> **EXERCISE OBJECTIVE**:
Each record that follows is to be transcribed exactly, excluding its images.

> **RECORDS SHOWN**:
____________________

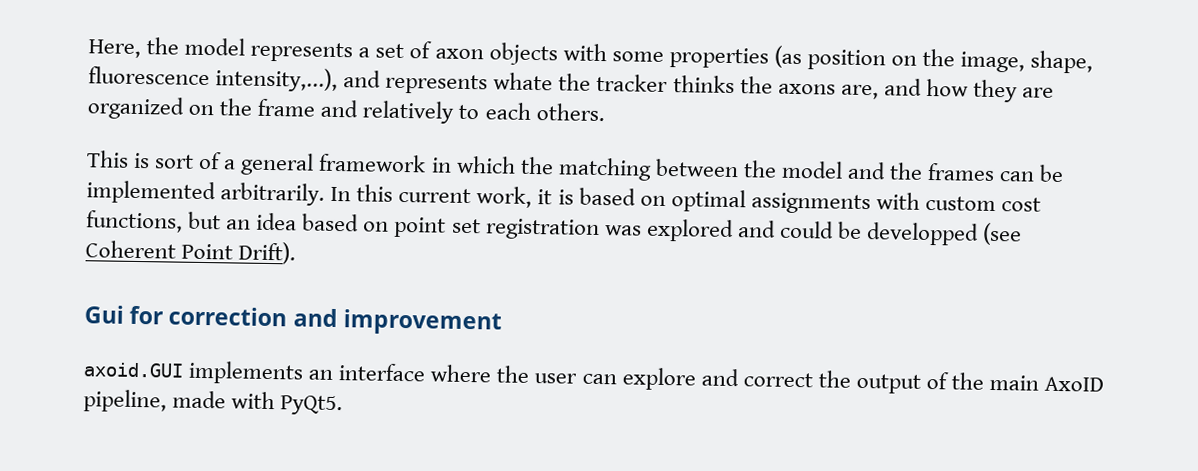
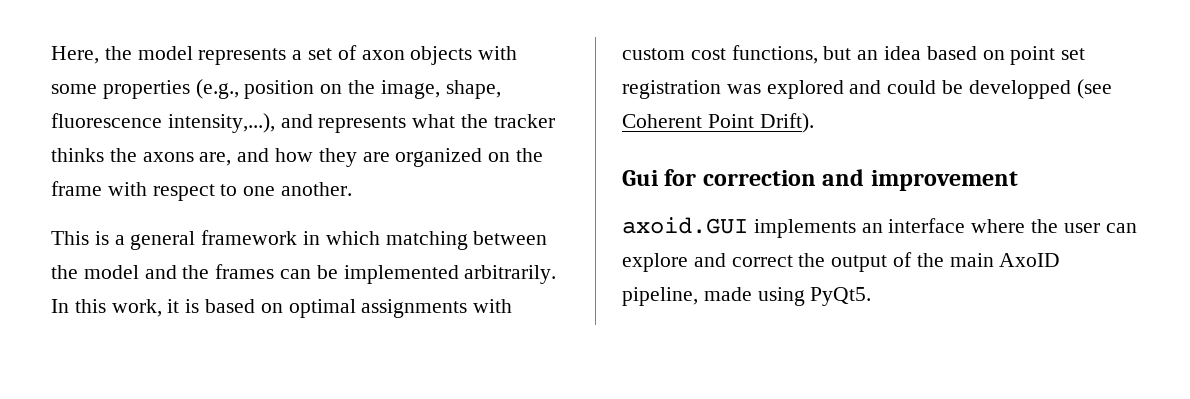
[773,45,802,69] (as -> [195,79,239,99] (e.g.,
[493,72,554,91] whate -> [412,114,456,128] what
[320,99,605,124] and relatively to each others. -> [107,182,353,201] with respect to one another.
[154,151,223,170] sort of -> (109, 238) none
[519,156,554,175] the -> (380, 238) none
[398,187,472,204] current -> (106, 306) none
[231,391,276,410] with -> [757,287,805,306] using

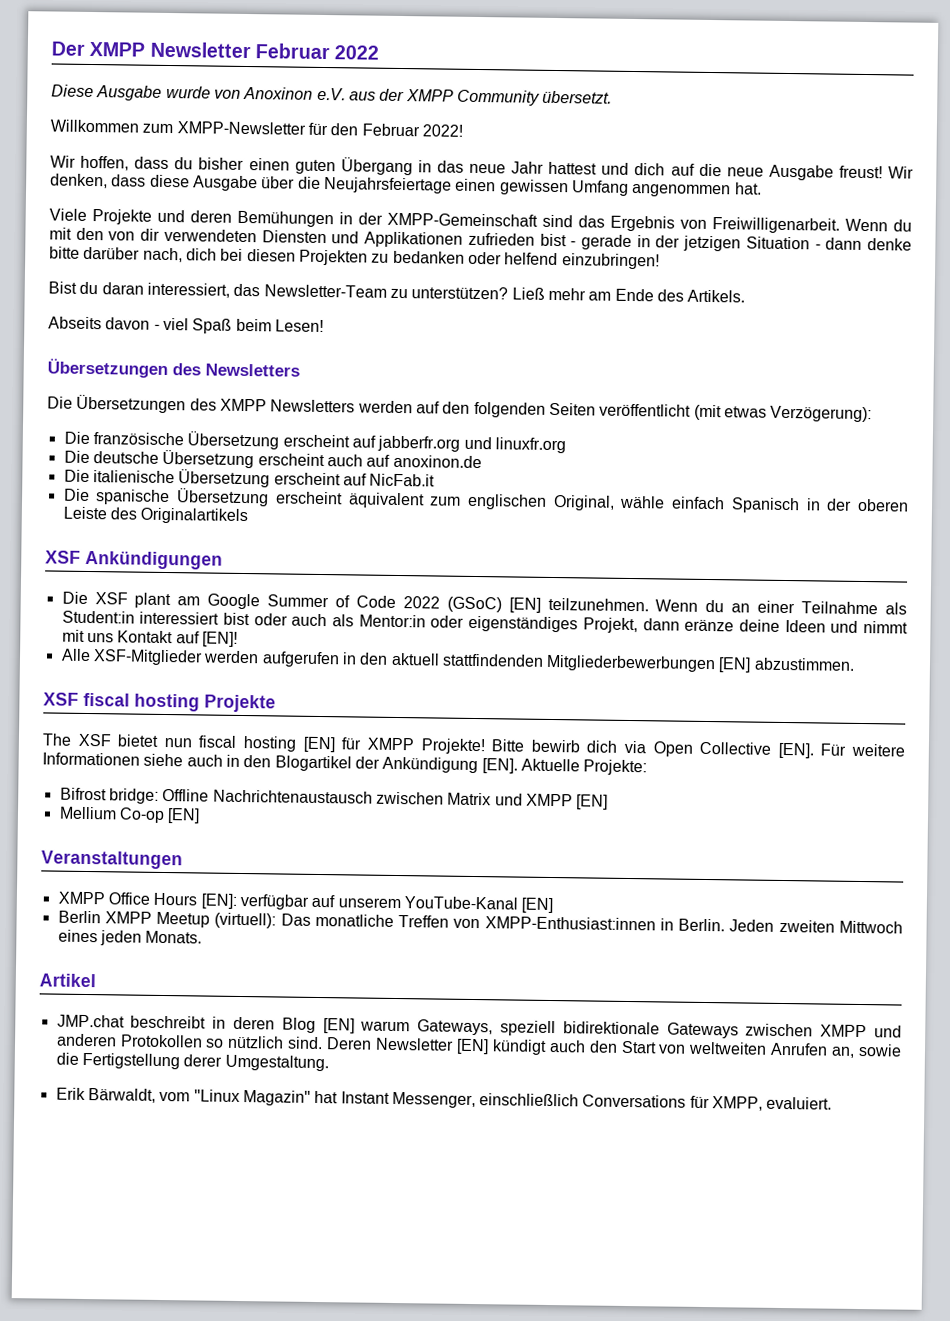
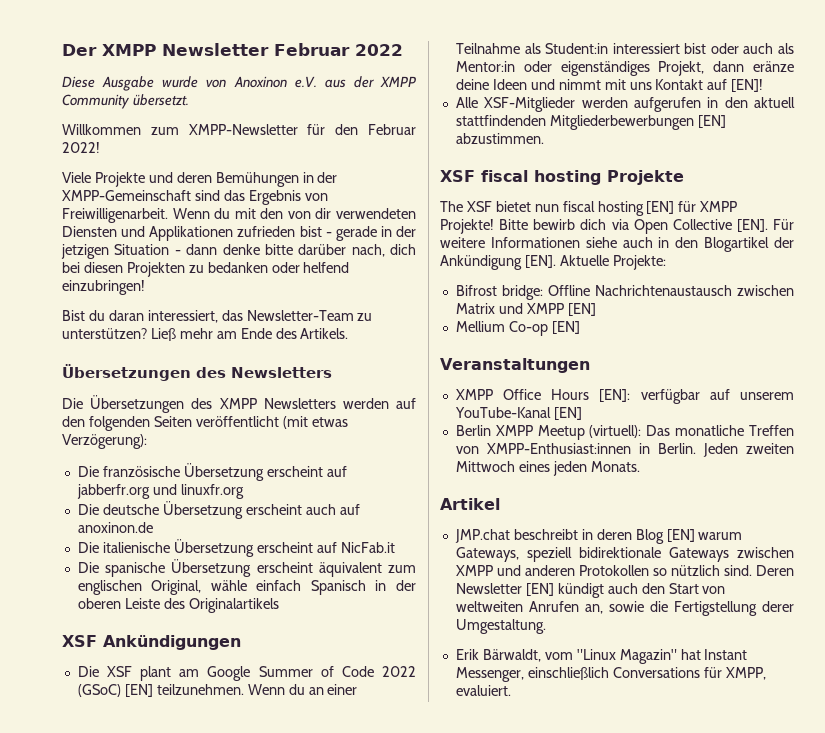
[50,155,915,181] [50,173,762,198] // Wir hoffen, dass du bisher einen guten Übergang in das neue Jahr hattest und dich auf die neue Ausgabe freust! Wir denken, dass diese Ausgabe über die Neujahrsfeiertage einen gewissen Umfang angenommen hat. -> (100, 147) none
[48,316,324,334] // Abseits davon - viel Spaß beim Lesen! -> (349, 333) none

____________________

> **ANSWER SPACE**:
[773,45,802,69] (as -> [195,79,239,99] (e.g.,
[493,72,554,91] whate -> [412,114,456,128] what
[320,99,605,124] and relatively to each others. -> [107,182,353,201] with respect to one another.
[154,151,223,170] sort of -> (109, 238) none
[519,156,554,175] the -> (380, 238) none
[398,187,472,204] current -> (106, 306) none
[231,391,276,410] with -> [757,287,805,306] using

[50,155,915,181] [50,173,762,198] // Wir hoffen, dass du bisher einen guten Übergang in das neue Jahr hattest und dich auf die neue Ausgabe freust! Wir denken, dass diese Ausgabe über die Neujahrsfeiertage einen gewissen Umfang angenommen hat. -> (100, 147) none
[48,316,324,334] // Abseits davon - viel Spaß beim Lesen! -> (349, 333) none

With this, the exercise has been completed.